A similar thing seems to subsequently happen for nginx:

ls -l /proc/`ps aux | grep "nginx: worker" | grep -v grep | head -n 1 | awk '{print $2}'`/fd

although the number of socket file descriptors creeps up more slowly and it takes it much longer to get to the 1025. As a matter of fact, I only saw that once.

So, I'm a little at a loss at identifying if there's a problem with my nginx config, or with thin, or it is something in the websocket-rails backend. I hope some of your trained eyes might see something obviously wrong, even if you're not familiar with the backend pieces.

1 Answers1

0

Let me answer my own question... What was wrong turned out to be nothing with the configuration laid out above, which still seems perfectly reasonable.

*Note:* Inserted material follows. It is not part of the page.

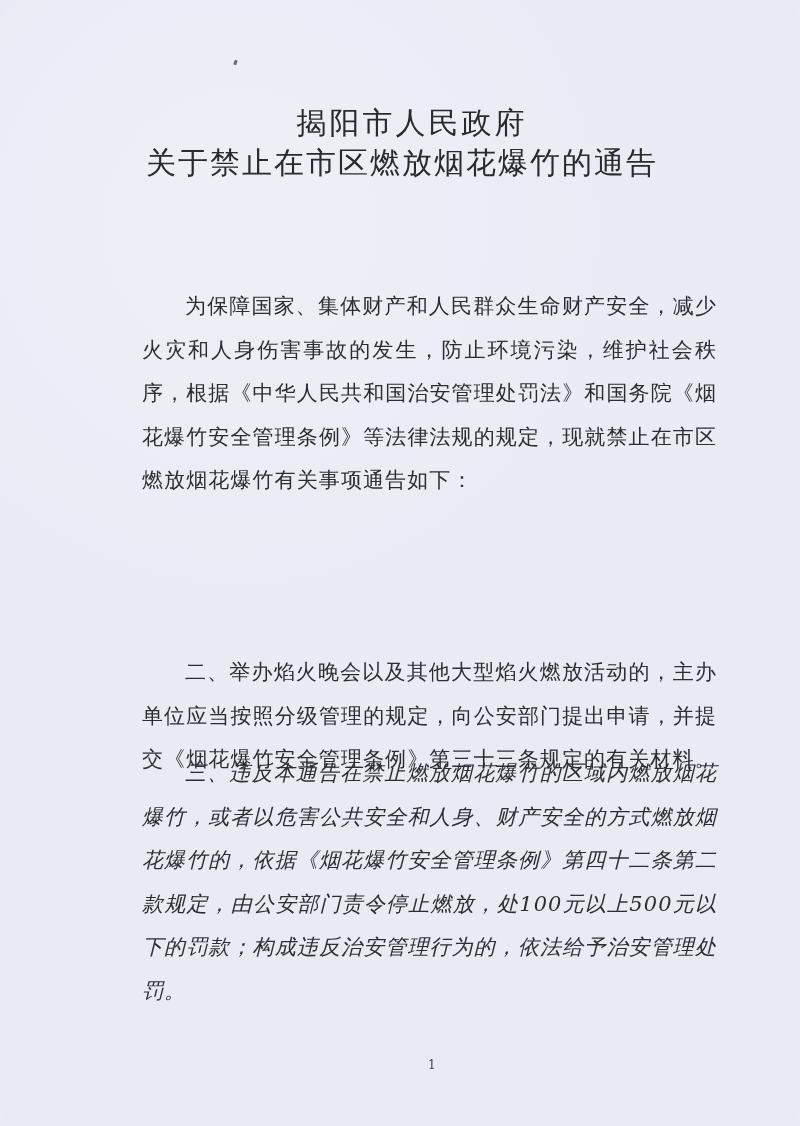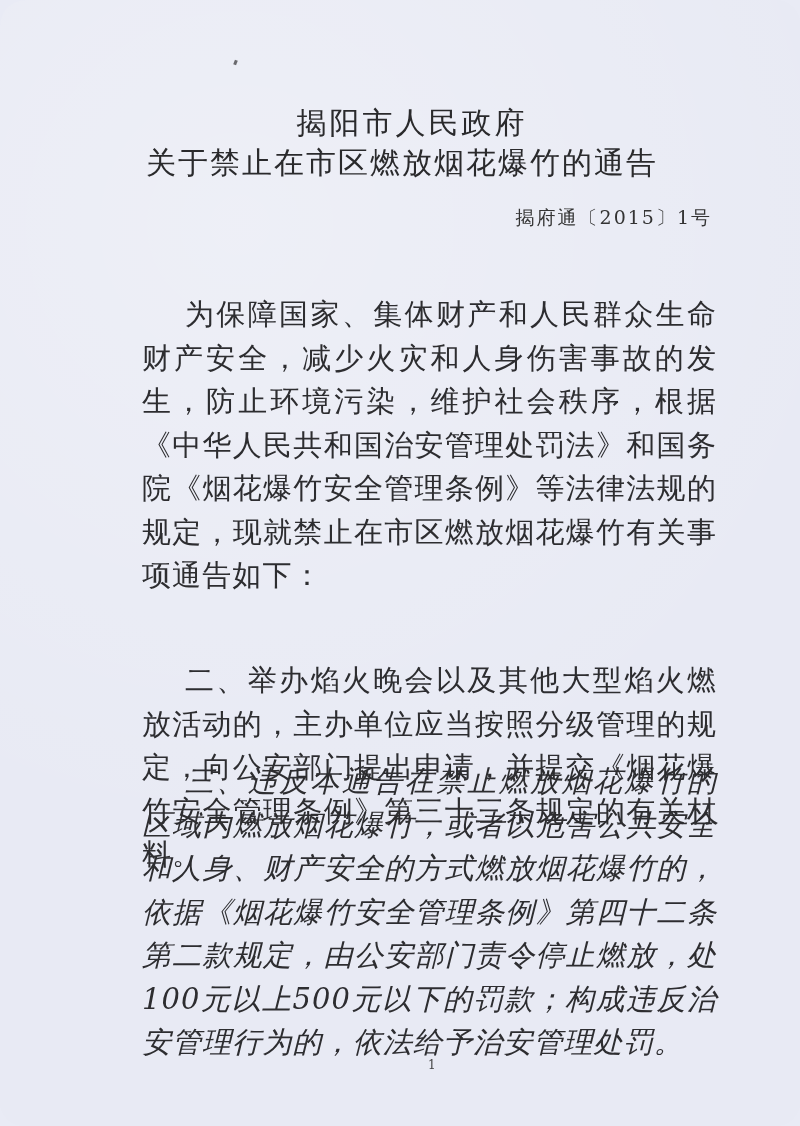"揭府通〔2015〕1号" div.doc-number { html: <div>揭府通〔2015〕1号</div> -> none }
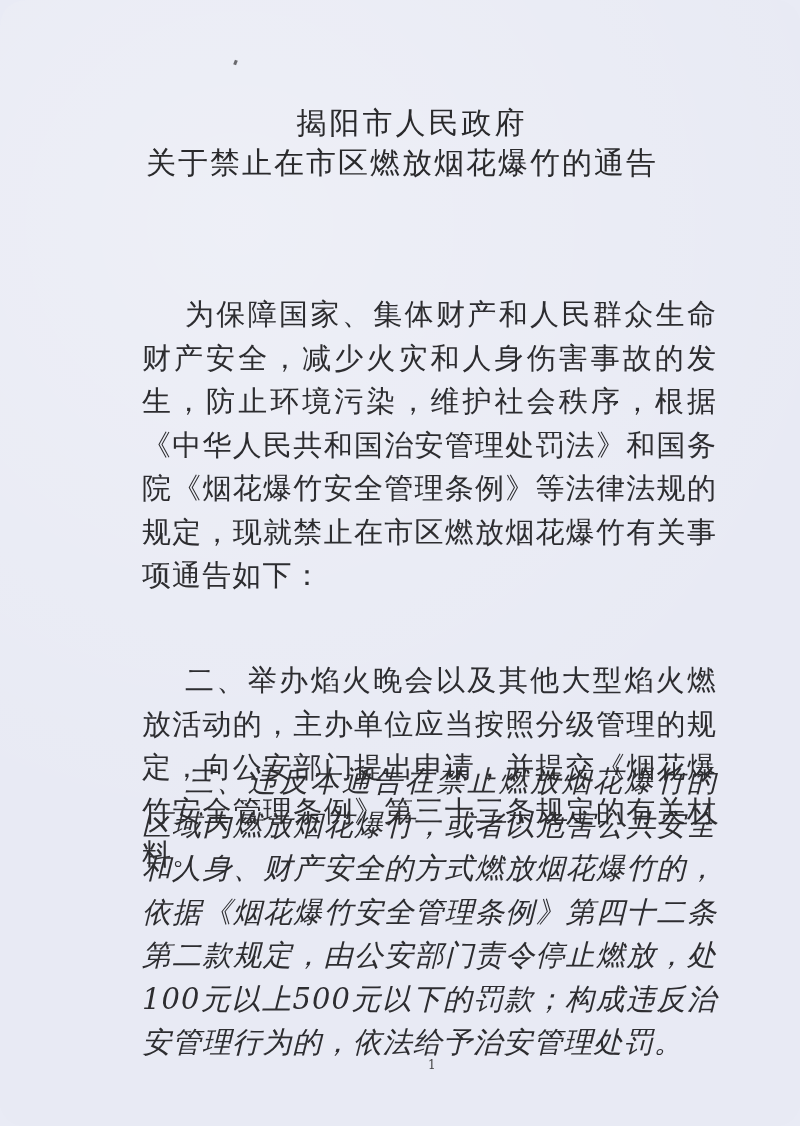"为保障国家、集体财产和人民群众生命财产安全，减少火灾和人身伤害事故的发生，防止环" .para { font-size: 29px -> 21px }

The author of the websocket-rails module pointed out to me that I was opening a new connection to Redis for every action triggered in the websocket module. Apparently that connection didn't get closed properly, which caused open sockets to not be closed, and caused thin to grind to a halt. Using a Redis connection set once and reused changed everything.

So, a rather obscure situation, and I'm a little embarrassed to even have presented it as a server configuration issue.